*** Entries supplied ***
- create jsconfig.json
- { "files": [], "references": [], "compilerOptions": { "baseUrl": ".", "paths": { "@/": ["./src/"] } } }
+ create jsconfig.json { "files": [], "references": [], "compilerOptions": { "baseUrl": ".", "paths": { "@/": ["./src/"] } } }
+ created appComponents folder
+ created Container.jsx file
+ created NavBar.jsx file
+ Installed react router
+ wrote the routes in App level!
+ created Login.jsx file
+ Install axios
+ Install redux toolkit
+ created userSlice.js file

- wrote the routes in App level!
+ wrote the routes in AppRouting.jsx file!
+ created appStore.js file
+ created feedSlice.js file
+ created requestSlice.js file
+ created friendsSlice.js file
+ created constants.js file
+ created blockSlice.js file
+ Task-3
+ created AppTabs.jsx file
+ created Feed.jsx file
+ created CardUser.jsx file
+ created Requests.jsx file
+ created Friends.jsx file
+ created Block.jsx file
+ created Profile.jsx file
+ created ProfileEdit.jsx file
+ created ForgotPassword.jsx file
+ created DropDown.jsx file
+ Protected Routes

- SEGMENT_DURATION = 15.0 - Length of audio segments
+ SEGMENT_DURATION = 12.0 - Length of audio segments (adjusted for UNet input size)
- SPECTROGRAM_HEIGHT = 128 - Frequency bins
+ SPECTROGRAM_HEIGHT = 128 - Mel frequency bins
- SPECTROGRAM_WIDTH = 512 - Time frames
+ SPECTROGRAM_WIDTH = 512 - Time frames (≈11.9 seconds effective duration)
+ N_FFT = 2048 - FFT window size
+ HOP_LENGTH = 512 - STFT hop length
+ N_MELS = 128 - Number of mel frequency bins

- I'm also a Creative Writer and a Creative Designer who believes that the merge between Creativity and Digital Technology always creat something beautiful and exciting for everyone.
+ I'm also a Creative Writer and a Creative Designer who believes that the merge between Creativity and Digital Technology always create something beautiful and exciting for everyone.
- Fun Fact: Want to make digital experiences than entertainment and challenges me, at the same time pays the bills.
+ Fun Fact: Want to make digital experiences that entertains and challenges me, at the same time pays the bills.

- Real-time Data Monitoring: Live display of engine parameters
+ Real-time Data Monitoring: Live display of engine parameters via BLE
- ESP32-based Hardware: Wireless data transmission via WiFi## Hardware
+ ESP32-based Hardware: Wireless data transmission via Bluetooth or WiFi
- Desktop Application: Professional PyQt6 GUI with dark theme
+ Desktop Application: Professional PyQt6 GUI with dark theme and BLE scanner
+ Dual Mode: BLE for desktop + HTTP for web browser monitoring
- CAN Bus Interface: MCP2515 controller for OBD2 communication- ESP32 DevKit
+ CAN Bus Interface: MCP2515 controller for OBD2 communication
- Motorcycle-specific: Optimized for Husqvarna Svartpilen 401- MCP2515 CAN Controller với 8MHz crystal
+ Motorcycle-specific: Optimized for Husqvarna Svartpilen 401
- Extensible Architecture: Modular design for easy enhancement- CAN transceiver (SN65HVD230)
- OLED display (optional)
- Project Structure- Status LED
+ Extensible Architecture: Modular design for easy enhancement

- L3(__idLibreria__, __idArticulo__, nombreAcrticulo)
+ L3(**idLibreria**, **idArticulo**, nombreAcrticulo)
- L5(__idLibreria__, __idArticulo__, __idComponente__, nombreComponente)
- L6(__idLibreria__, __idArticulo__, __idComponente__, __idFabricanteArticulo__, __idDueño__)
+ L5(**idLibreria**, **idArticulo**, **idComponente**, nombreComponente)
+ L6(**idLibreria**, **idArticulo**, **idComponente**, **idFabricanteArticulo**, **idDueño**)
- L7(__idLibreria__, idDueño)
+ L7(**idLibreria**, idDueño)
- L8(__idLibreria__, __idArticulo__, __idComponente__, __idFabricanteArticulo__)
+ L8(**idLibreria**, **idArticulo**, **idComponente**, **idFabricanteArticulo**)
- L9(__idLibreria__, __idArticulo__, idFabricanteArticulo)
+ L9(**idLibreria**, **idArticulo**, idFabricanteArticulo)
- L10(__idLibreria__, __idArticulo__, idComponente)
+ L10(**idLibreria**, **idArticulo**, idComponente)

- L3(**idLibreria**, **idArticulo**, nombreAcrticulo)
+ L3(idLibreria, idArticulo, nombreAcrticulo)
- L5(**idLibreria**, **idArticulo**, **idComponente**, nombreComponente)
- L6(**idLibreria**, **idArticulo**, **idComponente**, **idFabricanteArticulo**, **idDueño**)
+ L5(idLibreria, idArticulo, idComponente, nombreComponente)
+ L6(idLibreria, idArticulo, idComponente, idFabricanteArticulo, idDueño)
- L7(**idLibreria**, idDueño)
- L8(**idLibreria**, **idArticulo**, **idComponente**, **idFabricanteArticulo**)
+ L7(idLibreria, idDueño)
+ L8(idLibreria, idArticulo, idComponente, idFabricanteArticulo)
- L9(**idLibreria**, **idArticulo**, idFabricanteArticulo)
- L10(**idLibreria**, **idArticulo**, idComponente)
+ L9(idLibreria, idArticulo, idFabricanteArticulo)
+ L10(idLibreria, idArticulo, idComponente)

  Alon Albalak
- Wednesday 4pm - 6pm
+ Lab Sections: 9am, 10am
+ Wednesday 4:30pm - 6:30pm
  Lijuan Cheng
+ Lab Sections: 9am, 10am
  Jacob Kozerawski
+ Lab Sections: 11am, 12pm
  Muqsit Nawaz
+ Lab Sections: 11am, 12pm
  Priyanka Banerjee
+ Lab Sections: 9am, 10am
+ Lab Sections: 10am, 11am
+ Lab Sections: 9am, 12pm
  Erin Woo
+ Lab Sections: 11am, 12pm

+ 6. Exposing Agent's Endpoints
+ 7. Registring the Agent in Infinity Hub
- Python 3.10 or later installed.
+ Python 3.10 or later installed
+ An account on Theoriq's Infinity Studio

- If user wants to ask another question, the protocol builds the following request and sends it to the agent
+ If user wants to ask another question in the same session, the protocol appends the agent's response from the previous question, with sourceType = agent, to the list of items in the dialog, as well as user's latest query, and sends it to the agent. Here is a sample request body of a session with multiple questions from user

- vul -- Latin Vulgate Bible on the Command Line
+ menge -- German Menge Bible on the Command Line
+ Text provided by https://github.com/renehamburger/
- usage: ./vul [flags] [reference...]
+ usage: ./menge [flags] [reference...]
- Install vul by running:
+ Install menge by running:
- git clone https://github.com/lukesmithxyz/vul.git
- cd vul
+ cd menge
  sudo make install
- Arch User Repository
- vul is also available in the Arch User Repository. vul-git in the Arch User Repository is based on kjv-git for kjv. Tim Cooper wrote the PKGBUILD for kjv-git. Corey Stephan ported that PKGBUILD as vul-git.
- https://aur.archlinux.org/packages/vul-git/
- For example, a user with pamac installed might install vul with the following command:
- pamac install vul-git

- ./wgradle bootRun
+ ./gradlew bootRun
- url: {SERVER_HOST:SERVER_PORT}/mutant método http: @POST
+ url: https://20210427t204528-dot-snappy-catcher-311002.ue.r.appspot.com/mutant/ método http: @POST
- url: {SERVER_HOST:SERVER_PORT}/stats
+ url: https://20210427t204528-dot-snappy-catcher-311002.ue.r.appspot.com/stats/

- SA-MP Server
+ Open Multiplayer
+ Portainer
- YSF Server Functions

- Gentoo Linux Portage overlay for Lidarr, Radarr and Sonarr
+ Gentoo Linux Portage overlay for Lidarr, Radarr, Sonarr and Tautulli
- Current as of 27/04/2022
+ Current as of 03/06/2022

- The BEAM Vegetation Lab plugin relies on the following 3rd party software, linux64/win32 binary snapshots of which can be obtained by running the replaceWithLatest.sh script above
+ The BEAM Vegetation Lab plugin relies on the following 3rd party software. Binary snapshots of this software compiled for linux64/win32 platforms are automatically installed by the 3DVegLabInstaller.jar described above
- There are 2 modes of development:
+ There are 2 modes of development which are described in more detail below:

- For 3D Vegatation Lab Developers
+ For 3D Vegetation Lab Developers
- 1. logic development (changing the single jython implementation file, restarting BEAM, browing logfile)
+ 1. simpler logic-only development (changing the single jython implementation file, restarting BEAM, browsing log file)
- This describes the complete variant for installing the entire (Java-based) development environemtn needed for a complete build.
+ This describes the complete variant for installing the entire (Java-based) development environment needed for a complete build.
*** End of Entries supplied ***
:: Brief ::
With the line that has "4:30pm - 6:30pm" as the first and the line that has "- If user wants" as the last, repeat exactly that run of lines above and no more.

:: Solution ::
+ Wednesday 4:30pm - 6:30pm
  Lijuan Cheng
+ Lab Sections: 9am, 10am
  Jacob Kozerawski
+ Lab Sections: 11am, 12pm
  Muqsit Nawaz
+ Lab Sections: 11am, 12pm
  Priyanka Banerjee
+ Lab Sections: 9am, 10am
+ Lab Sections: 10am, 11am
+ Lab Sections: 9am, 12pm
  Erin Woo
+ Lab Sections: 11am, 12pm

+ 6. Exposing Agent's Endpoints
+ 7. Registring the Agent in Infinity Hub
- Python 3.10 or later installed.
+ Python 3.10 or later installed
+ An account on Theoriq's Infinity Studio

- If user wants to ask another question, the protocol builds the following request and sends it to the agent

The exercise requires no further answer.